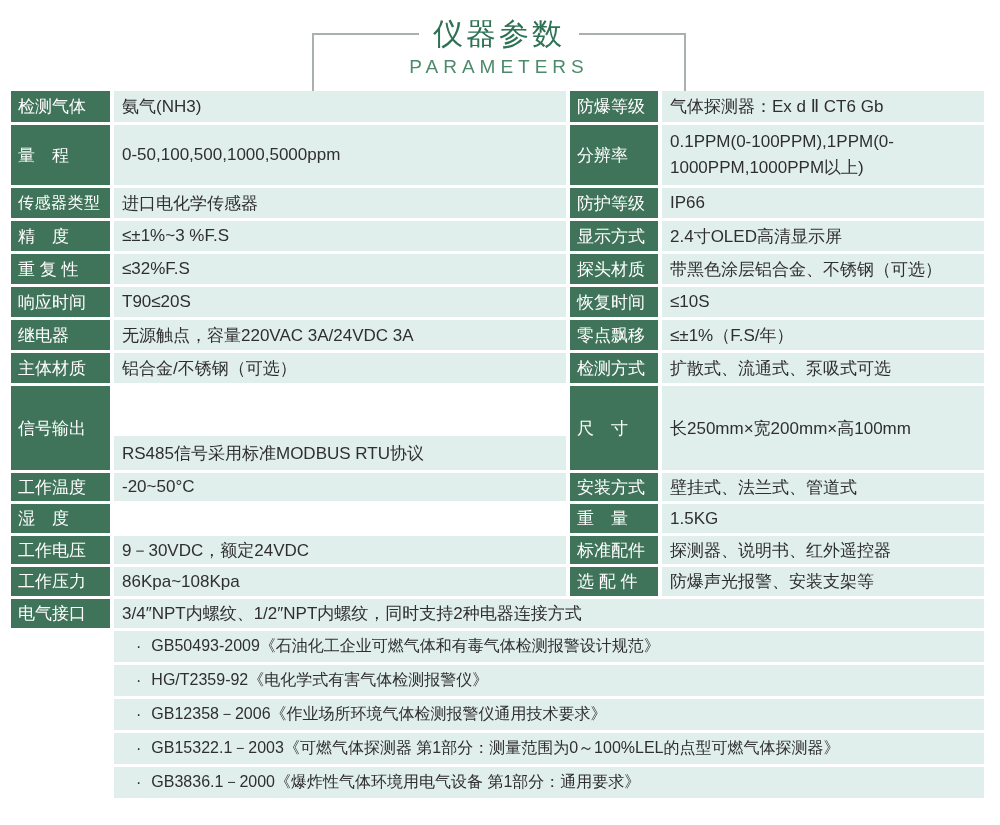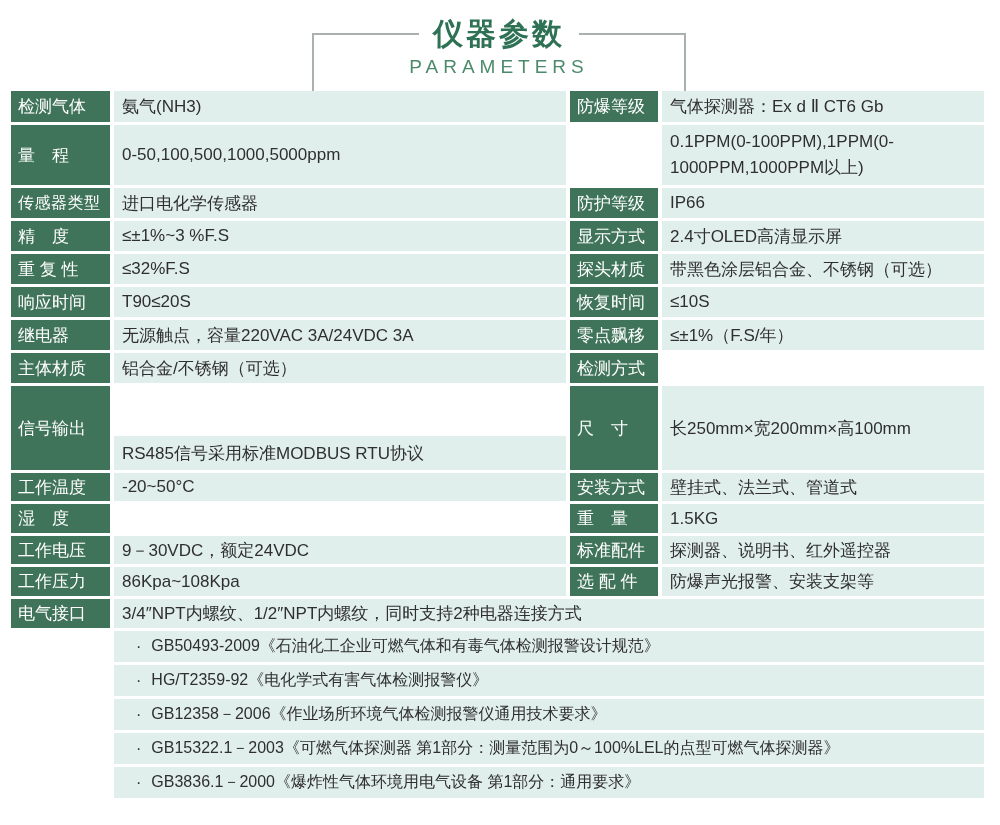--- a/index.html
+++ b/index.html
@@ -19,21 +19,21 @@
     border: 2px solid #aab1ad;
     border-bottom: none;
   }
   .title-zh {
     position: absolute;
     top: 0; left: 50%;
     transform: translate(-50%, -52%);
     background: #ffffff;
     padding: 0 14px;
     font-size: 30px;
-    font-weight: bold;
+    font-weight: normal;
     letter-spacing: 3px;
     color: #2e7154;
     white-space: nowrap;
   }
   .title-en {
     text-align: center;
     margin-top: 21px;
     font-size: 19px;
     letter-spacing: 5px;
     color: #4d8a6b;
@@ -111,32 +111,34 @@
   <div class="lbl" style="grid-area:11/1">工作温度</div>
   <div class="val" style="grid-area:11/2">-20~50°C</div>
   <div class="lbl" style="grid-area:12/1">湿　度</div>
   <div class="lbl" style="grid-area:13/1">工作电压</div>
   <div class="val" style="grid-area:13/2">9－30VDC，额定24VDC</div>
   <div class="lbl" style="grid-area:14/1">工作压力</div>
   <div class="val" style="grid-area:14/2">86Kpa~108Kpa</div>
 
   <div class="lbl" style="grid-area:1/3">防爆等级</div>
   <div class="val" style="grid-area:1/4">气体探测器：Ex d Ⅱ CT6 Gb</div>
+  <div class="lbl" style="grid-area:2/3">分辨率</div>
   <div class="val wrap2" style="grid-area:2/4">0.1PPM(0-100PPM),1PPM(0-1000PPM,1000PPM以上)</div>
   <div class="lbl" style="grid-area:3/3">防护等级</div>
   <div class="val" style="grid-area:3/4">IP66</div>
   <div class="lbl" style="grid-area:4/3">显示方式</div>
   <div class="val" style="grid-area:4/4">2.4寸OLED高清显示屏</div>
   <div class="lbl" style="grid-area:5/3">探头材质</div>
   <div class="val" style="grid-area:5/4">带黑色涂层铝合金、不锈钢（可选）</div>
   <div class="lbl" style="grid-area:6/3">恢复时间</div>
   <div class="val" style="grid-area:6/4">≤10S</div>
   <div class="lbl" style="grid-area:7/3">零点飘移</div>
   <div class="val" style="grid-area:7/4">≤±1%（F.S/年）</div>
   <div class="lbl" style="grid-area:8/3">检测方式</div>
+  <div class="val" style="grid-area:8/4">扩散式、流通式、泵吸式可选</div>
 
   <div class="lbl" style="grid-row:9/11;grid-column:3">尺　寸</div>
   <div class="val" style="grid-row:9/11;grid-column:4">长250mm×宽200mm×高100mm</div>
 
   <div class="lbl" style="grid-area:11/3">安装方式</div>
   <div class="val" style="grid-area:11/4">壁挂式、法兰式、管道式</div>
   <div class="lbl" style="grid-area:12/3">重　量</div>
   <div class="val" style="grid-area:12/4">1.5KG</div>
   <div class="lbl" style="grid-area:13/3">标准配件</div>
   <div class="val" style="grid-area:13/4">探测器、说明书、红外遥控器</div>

• WORK INSTRUCTION:
What you return must match the records line for line, with the pictures left out.

• ANSWER BOX:
--- a/index.html
+++ b/index.html
@@ -19,21 +19,21 @@
     border: 2px solid #aab1ad;
     border-bottom: none;
   }
   .title-zh {
     position: absolute;
     top: 0; left: 50%;
     transform: translate(-50%, -52%);
     background: #ffffff;
     padding: 0 14px;
     font-size: 30px;
-    font-weight: bold;
+    font-weight: normal;
     letter-spacing: 3px;
     color: #2e7154;
     white-space: nowrap;
   }
   .title-en {
     text-align: center;
     margin-top: 21px;
     font-size: 19px;
     letter-spacing: 5px;
     color: #4d8a6b;
@@ -111,32 +111,34 @@
   <div class="lbl" style="grid-area:11/1">工作温度</div>
   <div class="val" style="grid-area:11/2">-20~50°C</div>
   <div class="lbl" style="grid-area:12/1">湿　度</div>
   <div class="lbl" style="grid-area:13/1">工作电压</div>
   <div class="val" style="grid-area:13/2">9－30VDC，额定24VDC</div>
   <div class="lbl" style="grid-area:14/1">工作压力</div>
   <div class="val" style="grid-area:14/2">86Kpa~108Kpa</div>
 
   <div class="lbl" style="grid-area:1/3">防爆等级</div>
   <div class="val" style="grid-area:1/4">气体探测器：Ex d Ⅱ CT6 Gb</div>
+  <div class="lbl" style="grid-area:2/3">分辨率</div>
   <div class="val wrap2" style="grid-area:2/4">0.1PPM(0-100PPM),1PPM(0-1000PPM,1000PPM以上)</div>
   <div class="lbl" style="grid-area:3/3">防护等级</div>
   <div class="val" style="grid-area:3/4">IP66</div>
   <div class="lbl" style="grid-area:4/3">显示方式</div>
   <div class="val" style="grid-area:4/4">2.4寸OLED高清显示屏</div>
   <div class="lbl" style="grid-area:5/3">探头材质</div>
   <div class="val" style="grid-area:5/4">带黑色涂层铝合金、不锈钢（可选）</div>
   <div class="lbl" style="grid-area:6/3">恢复时间</div>
   <div class="val" style="grid-area:6/4">≤10S</div>
   <div class="lbl" style="grid-area:7/3">零点飘移</div>
   <div class="val" style="grid-area:7/4">≤±1%（F.S/年）</div>
   <div class="lbl" style="grid-area:8/3">检测方式</div>
+  <div class="val" style="grid-area:8/4">扩散式、流通式、泵吸式可选</div>
 
   <div class="lbl" style="grid-row:9/11;grid-column:3">尺　寸</div>
   <div class="val" style="grid-row:9/11;grid-column:4">长250mm×宽200mm×高100mm</div>
 
   <div class="lbl" style="grid-area:11/3">安装方式</div>
   <div class="val" style="grid-area:11/4">壁挂式、法兰式、管道式</div>
   <div class="lbl" style="grid-area:12/3">重　量</div>
   <div class="val" style="grid-area:12/4">1.5KG</div>
   <div class="lbl" style="grid-area:13/3">标准配件</div>
   <div class="val" style="grid-area:13/4">探测器、说明书、红外遥控器</div>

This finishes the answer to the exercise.